Norton Thoracic Institute, St. Joseph's Hospital and Medical Center, Phoenix, Arizona, USA.
Department of Surgery, Washington University School of Medicine, St. Louis, Missouri, USA.
J Clin Invest. 2023 Feb 1;133(3):e167012. doi: 10.1172/JCI167012.
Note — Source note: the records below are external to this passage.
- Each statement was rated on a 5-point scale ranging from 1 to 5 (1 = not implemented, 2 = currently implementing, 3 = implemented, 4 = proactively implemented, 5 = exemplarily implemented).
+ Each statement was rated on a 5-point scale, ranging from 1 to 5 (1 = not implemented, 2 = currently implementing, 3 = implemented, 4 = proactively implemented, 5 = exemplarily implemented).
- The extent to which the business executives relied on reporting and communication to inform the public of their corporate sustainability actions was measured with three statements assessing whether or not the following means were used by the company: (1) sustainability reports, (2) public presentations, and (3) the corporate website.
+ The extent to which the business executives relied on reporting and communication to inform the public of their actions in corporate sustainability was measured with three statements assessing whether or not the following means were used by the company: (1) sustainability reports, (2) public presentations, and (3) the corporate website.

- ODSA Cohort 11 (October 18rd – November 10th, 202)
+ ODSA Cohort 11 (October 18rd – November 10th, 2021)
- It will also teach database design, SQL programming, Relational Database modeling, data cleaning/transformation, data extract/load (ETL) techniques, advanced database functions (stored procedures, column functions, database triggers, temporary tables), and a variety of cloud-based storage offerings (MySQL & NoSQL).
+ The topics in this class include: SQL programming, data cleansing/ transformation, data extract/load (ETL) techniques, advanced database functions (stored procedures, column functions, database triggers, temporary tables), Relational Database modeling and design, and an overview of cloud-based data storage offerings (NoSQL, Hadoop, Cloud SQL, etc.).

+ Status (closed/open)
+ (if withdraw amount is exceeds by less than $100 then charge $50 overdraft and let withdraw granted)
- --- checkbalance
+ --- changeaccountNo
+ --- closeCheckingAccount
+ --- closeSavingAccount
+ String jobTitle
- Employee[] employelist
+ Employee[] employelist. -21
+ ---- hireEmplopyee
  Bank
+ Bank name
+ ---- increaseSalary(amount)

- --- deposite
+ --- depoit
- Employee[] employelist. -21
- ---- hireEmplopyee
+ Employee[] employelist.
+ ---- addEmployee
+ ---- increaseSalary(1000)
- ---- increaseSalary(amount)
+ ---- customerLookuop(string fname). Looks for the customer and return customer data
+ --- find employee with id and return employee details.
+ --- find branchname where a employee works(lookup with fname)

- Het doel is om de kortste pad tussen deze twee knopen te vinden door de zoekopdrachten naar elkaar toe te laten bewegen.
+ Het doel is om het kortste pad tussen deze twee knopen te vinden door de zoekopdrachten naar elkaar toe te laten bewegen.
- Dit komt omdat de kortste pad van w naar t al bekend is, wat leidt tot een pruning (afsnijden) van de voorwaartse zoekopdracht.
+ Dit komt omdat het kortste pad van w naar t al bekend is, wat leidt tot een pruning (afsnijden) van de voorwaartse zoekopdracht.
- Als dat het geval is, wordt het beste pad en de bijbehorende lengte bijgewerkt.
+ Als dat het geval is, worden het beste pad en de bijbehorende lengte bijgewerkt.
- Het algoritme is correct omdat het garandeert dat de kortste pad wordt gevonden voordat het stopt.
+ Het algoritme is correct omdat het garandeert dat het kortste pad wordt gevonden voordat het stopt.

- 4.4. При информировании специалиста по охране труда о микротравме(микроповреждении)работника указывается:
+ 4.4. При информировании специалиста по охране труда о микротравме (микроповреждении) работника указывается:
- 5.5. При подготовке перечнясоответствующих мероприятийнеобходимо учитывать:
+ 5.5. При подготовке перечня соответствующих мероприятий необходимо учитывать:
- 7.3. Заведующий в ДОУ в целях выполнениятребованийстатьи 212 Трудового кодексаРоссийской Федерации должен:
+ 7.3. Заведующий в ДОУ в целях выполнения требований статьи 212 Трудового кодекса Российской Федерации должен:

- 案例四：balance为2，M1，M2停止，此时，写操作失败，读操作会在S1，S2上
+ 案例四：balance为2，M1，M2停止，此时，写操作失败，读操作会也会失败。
Liver transplantation can be a life-saving treatment for end-stage hepatic disease. Unfortunately, some recipients develop ischemia-reperfusion injury (IRI) that leads to poor short- and long-term outcomes. Recent work has shown neutrophils contribute to IRI by undergoing NETosis, a form of death characterized by DNA ejection resulting in inflammatory extracellular traps. In this issue of the JCI, Hirao and Kojima et al. report that sphingosine-1-phosphate (S1P) expression induced by liver transplant-mediated IRI triggers NETosis. They also provide evidence that neutrophil expression of the carcinoembryonic antigen-related cell adhesion molecule-1 (CC1) long isoform inhibited NETosis by controlling S1P receptor-mediated autophagic flux. These findings suggest stimulating regulatory mechanisms that suppress NETosis could be used to prevent IRI.
肝移植可以成为治疗终末期肝病的一种救命疗法。不幸的是,一些接受者会出现缺血再灌注损伤(IRI),导致短期和长期预后不良。最近的研究表明,中性粒细胞通过 NETosis 导致 IRI,NETosis 是一种以 DNA 排出导致炎症性细胞外陷阱为特征的死亡形式。在本期 JCI 中,Hirao 和 Kojima 等人报告称,肝移植介导的 IRI 诱导的鞘氨醇-1-磷酸(S1P)表达触发 NETosis。他们还提供了证据表明,中性粒细胞表达癌胚抗原相关细胞黏附分子-1(CC1)长型异构体通过控制 S1P 受体介导的自噬通量来抑制 NETosis。这些发现表明,刺激抑制 NETosis 的调节机制可用于预防 IRI。